I’ve been playing PC games on Acer’s X34 ultra-wide monitor for a few months, and I can safely say that compared to standard monitors, wider monitors offer a distinct advantage.
Ultrawide monitors like Acer’s X34 have a 21:9 aspect ratio, whereas standard monitors have a 16:9 aspect ratio. That 21:9 aspect ratio translates to a wider field-of-view than a standard monitor, which means I can spot enemies that I normally wouldn’t see with a standard monitor.

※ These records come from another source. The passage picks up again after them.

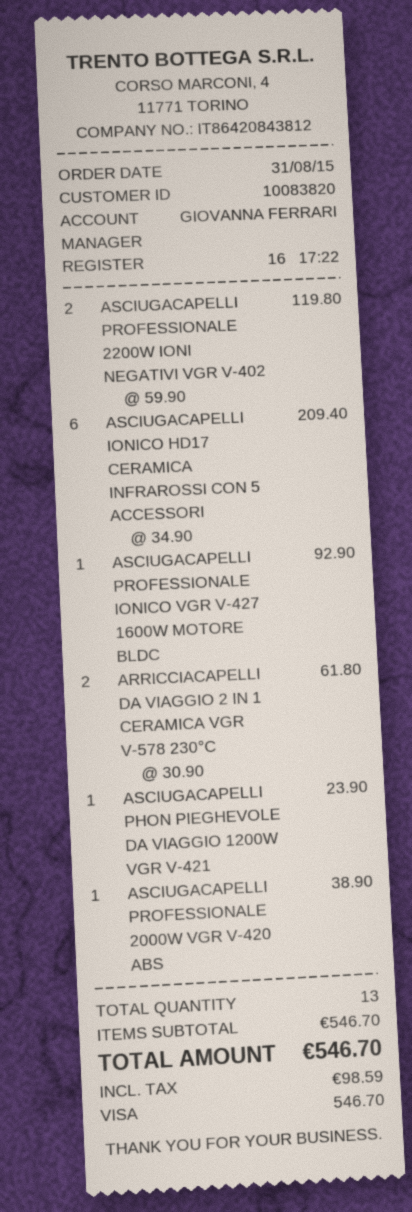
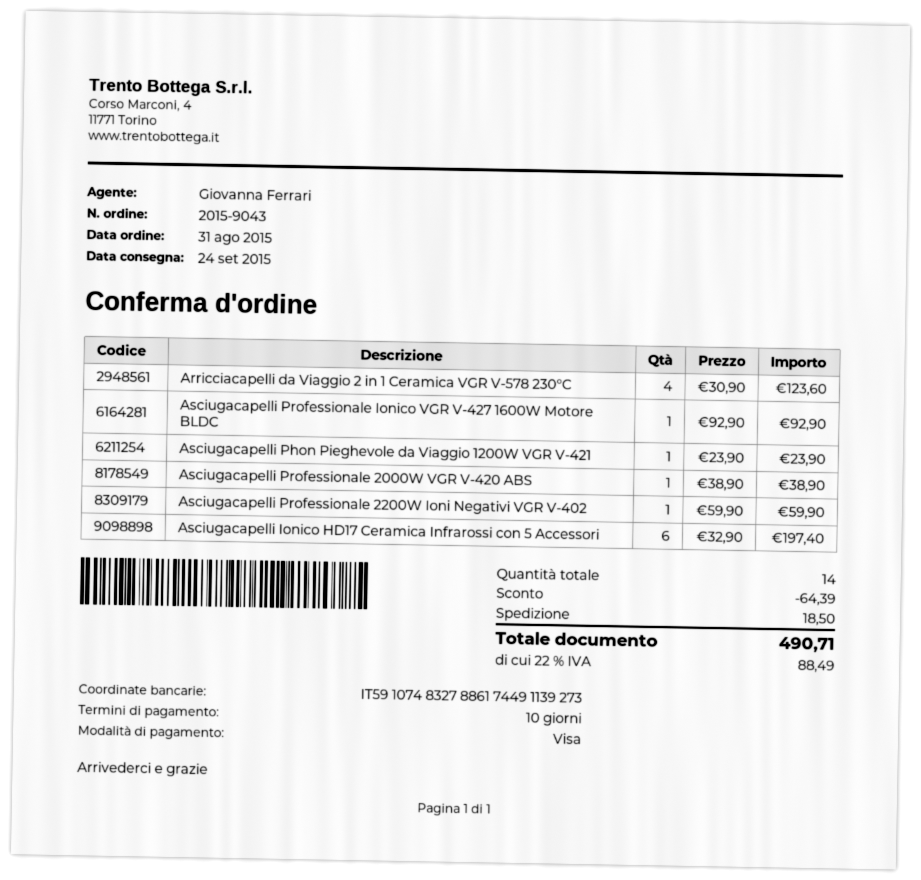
ASCIUGACAPELLI PROFESSIONALE 2200W IONI NEGATIVI VGR V-402: 2 x 59.90 = 119.80 -> 1 x 59.90 = 59.90
ASCIUGACAPELLI IONICO HD17 CERAMICA INFRAROSSI CON 5 ACCESSORI: 6 x 34.90 = 209.40 -> 6 x 32.90 = 197.40
ARRICCIACAPELLI DA VIAGGIO 2 IN 1 CERAMICA VGR V-578 230°C: 2 x 30.90 = 61.80 -> 4 x 30.90 = 123.60
total quantity: 13 -> 14
discount: none -> 64.39
shipping: none -> 18.50
tax: 98.59 -> 88.49
total: 546.70 -> 490.71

The benefits of a wider field-of-view was one of Samsung’s main selling points for its latest “super ultrawide” CHG90 monitor, which has an insane 32:9 aspect ratio and is wider than standard 16:9 monitors, and even the 21:9 X34 ultrawide monitor. From Samsung’s demo and my own experience with ultrawide monitors, those benefits ring true.
Check it out:
Here’s what the “Battlefield 1” game looks like while using a standard 16:9 monitor.
And here’s what “Battlefield 1” looks like on Samsung 32:9 CHG90 monitor.

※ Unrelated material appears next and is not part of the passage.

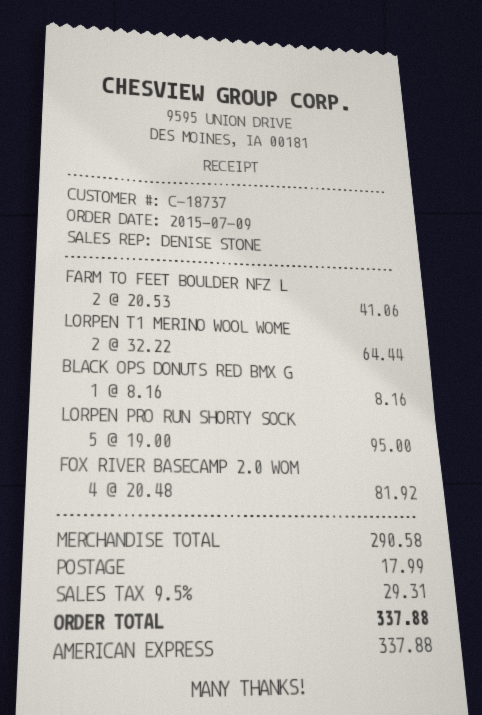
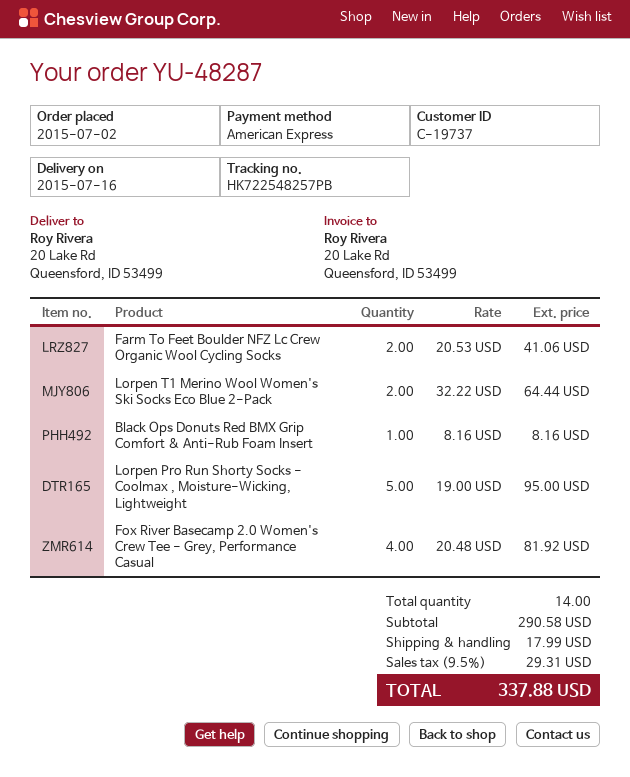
order date: 2015-07-09 -> 2015-07-02
customer number: C-18737 -> C-19737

See those green circles surrounding the red highlighted enemies on the edges of the screen? You may have spotted the enemy on the left with a standard monitor, but you may not have spotted the enemy on the very right. Being aware of that enemy on the right, I can plan my next move and react to dangers much more quickly and effectively.
Is it cheating?
Though I’m a huge fan of these ultrawide computer monitors, I’ve certainly felt that they’ve given me an unfair advantage while playing against players with standard monitors.

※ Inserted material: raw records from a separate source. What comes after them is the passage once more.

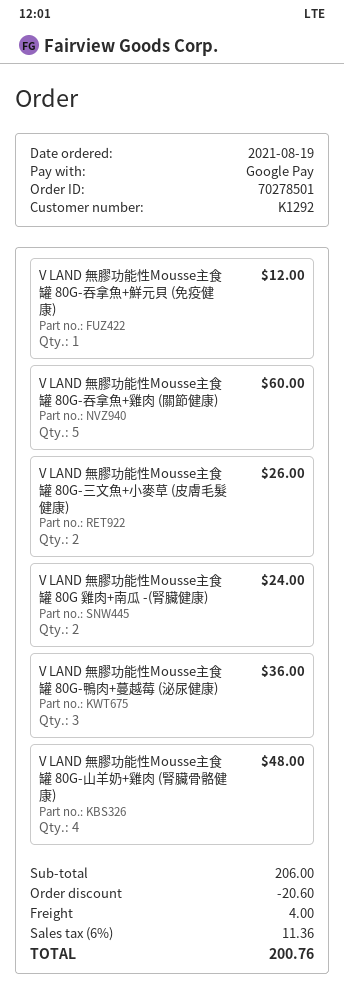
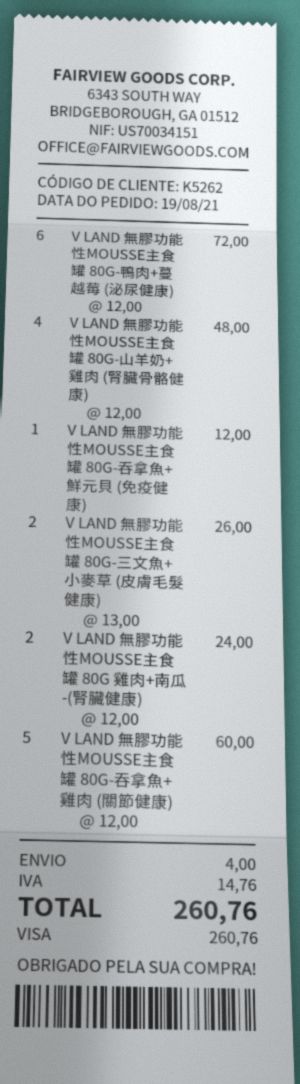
customer number: K1292 -> K5262
payment method: Google Pay -> Visa
V LAND 無膠功能性Mousse主食罐 80G-鴨肉+蔓越莓 (泌尿健康): 3 for 36.00 -> 6 for 72.00
discount: 20.60 -> none
tax: 11.36 -> 14.76
total: 200.76 -> 260.76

There were a few instances while playing “PlayerUnknown’s Battlegrounds” where I saw an enemy player on the very edge of the X34’s ultrawide screen, and I was able to dispatch those players before they could even see me. There’s no way of knowing whether or not the enemy players had a regular or ultrawide monitor, but assuming they had the more-common standard monitor, the playing field essentially became uneven because of my choice of hardware.